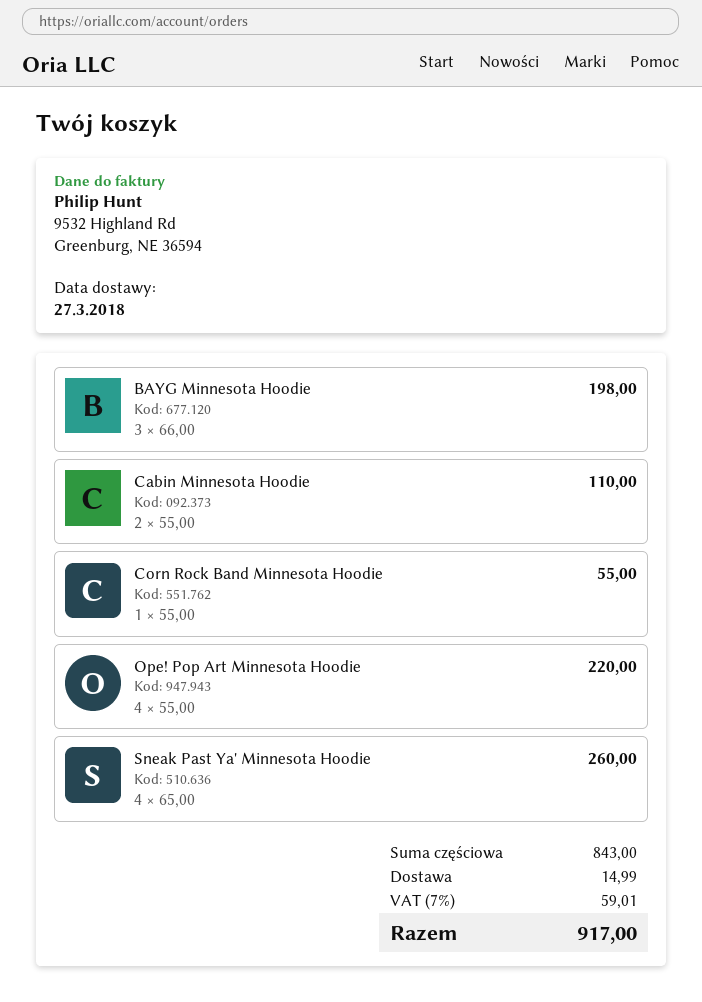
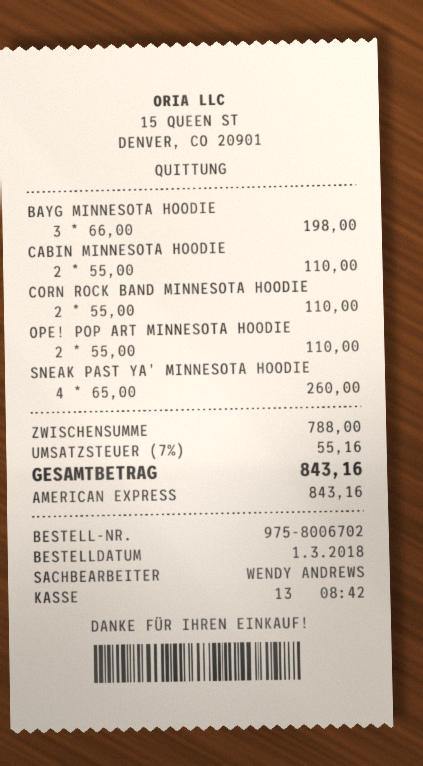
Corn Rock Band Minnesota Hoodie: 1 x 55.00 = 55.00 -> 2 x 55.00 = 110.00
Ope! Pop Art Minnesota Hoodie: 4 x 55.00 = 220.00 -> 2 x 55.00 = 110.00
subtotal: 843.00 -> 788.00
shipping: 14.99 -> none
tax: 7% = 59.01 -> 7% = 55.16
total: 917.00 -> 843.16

*The task*
Word for word, restate every line of the listing, omitting the pictures.

*Response to this exercise*
Corn Rock Band Minnesota Hoodie: 1 x 55.00 = 55.00 -> 2 x 55.00 = 110.00
Ope! Pop Art Minnesota Hoodie: 4 x 55.00 = 220.00 -> 2 x 55.00 = 110.00
subtotal: 843.00 -> 788.00
shipping: 14.99 -> none
tax: 7% = 59.01 -> 7% = 55.16
total: 917.00 -> 843.16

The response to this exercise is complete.